• Problem statement: Exercise in exact copying: restate word for word only the lines below from the one containing "for our presentation." through the one containing "- A primeira", omitting any pictures.

• Entries provided:
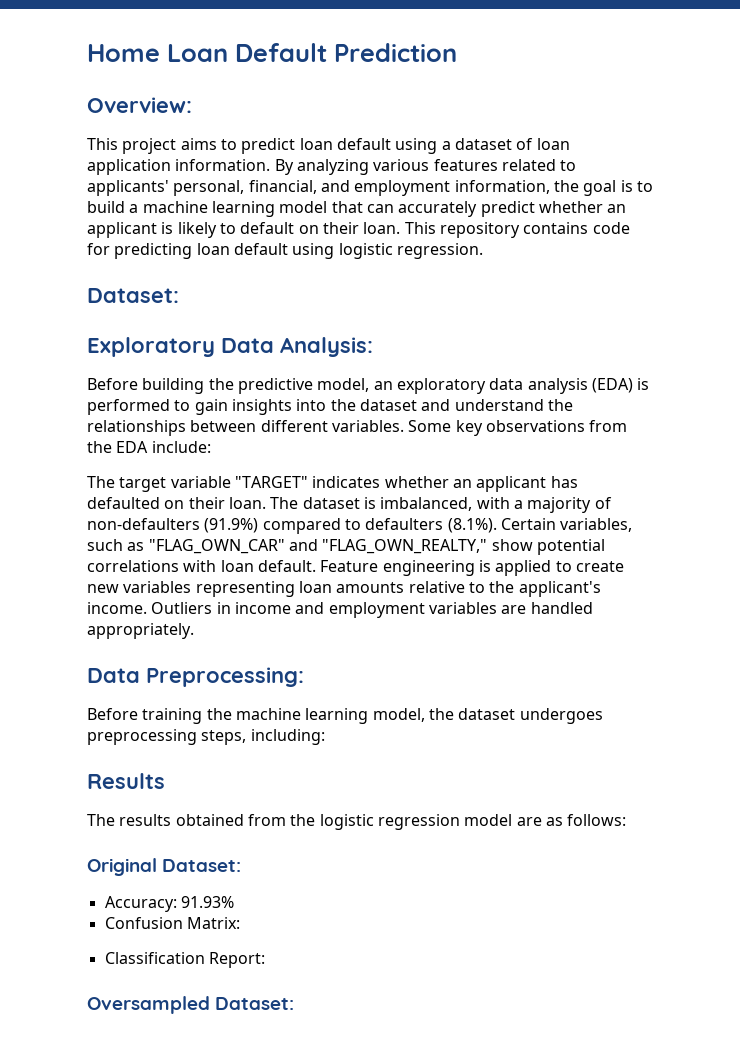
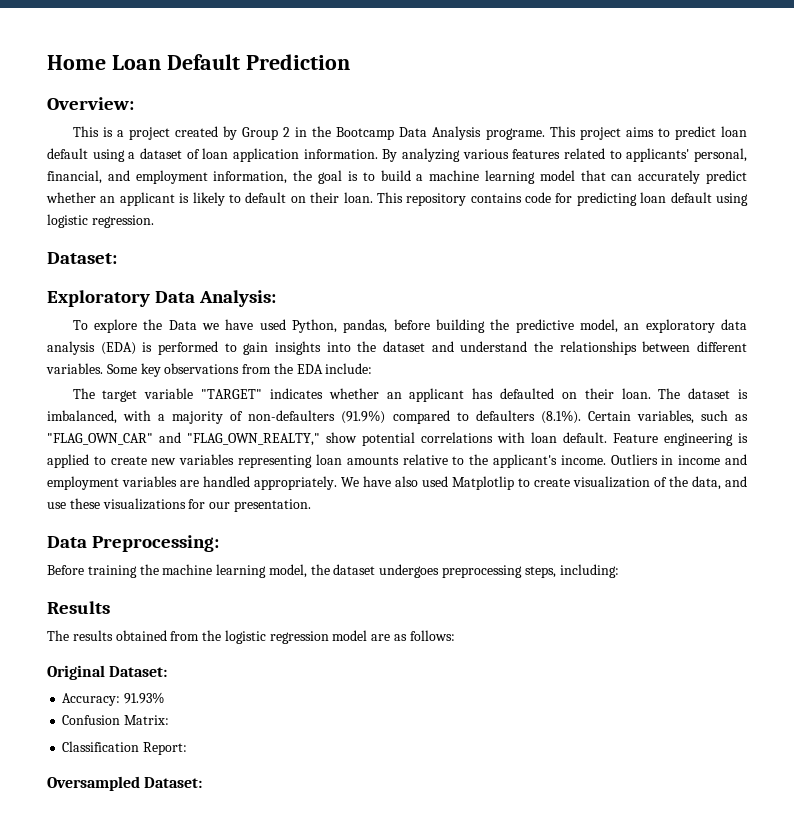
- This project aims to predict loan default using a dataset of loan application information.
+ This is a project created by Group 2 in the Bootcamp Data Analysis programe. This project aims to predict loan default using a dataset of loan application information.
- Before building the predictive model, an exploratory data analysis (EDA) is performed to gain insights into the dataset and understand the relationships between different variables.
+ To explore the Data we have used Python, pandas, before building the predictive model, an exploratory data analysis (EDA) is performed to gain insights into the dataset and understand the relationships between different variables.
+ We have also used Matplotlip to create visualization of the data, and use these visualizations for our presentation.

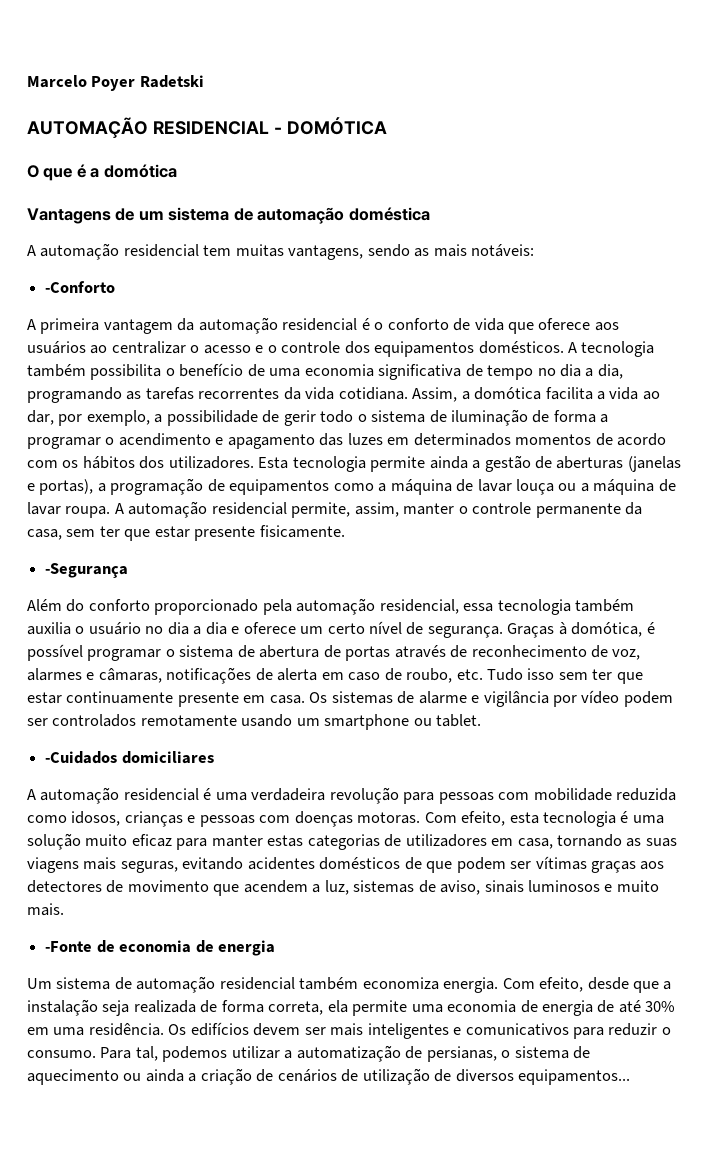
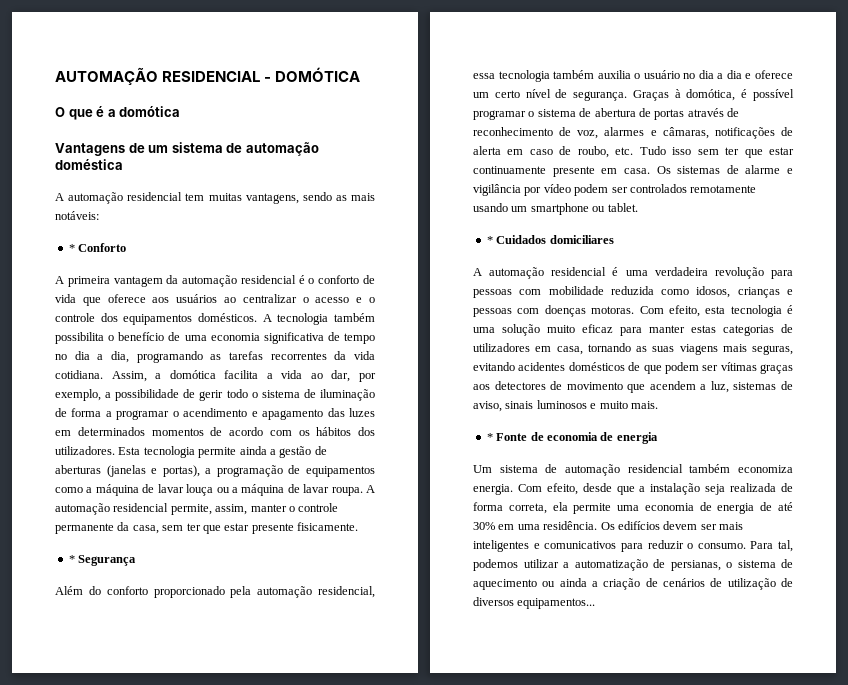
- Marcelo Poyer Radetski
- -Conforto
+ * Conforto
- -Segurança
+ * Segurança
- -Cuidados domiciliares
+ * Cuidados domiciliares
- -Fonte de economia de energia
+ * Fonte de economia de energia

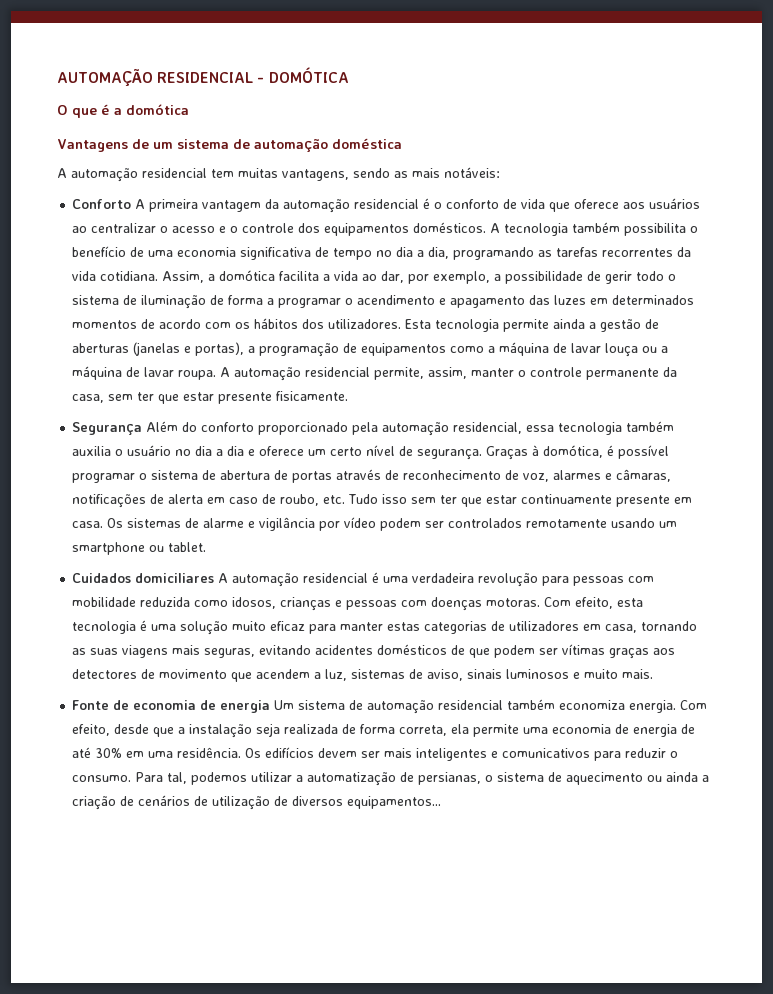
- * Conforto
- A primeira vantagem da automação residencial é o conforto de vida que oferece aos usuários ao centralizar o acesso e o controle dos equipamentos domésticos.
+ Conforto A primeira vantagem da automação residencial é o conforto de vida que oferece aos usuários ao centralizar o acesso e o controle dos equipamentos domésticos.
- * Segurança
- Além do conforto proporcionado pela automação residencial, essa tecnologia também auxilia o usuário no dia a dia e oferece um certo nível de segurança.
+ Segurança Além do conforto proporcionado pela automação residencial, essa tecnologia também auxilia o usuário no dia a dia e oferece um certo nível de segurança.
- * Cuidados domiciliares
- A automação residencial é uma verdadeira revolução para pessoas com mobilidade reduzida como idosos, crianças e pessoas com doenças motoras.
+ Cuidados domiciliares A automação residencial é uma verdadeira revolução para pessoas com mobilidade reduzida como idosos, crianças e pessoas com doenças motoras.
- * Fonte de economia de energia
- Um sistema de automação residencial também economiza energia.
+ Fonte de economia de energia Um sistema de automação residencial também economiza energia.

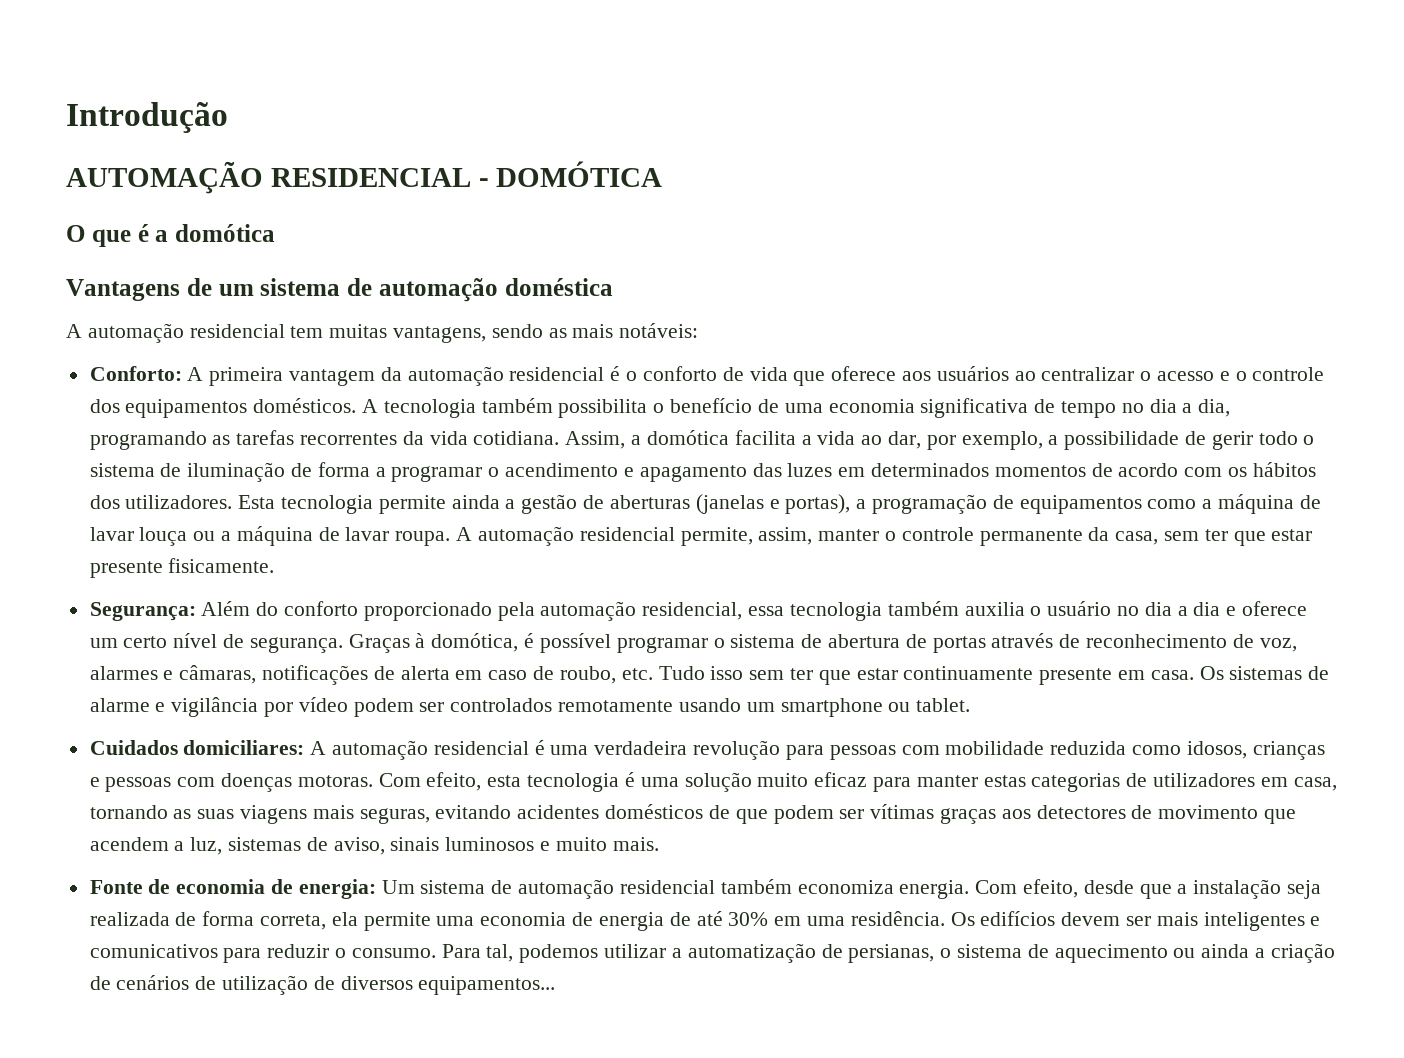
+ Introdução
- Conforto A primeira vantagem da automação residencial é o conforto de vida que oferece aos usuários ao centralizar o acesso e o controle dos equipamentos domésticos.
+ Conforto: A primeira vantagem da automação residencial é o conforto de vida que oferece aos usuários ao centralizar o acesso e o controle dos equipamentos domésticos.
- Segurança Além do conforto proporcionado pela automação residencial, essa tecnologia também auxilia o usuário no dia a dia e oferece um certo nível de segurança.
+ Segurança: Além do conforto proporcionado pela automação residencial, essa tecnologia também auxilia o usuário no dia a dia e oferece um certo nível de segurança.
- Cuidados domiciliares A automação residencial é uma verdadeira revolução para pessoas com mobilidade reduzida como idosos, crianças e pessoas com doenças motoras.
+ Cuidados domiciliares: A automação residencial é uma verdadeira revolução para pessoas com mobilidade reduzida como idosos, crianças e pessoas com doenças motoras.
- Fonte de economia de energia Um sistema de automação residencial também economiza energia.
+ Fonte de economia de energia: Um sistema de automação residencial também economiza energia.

• Exercise solution:
+ We have also used Matplotlip to create visualization of the data, and use these visualizations for our presentation.

- Marcelo Poyer Radetski
- -Conforto
+ * Conforto
- -Segurança
+ * Segurança
- -Cuidados domiciliares
+ * Cuidados domiciliares
- -Fonte de economia de energia
+ * Fonte de economia de energia

- * Conforto
- A primeira vantagem da automação residencial é o conforto de vida que oferece aos usuários ao centralizar o acesso e o controle dos equipamentos domésticos.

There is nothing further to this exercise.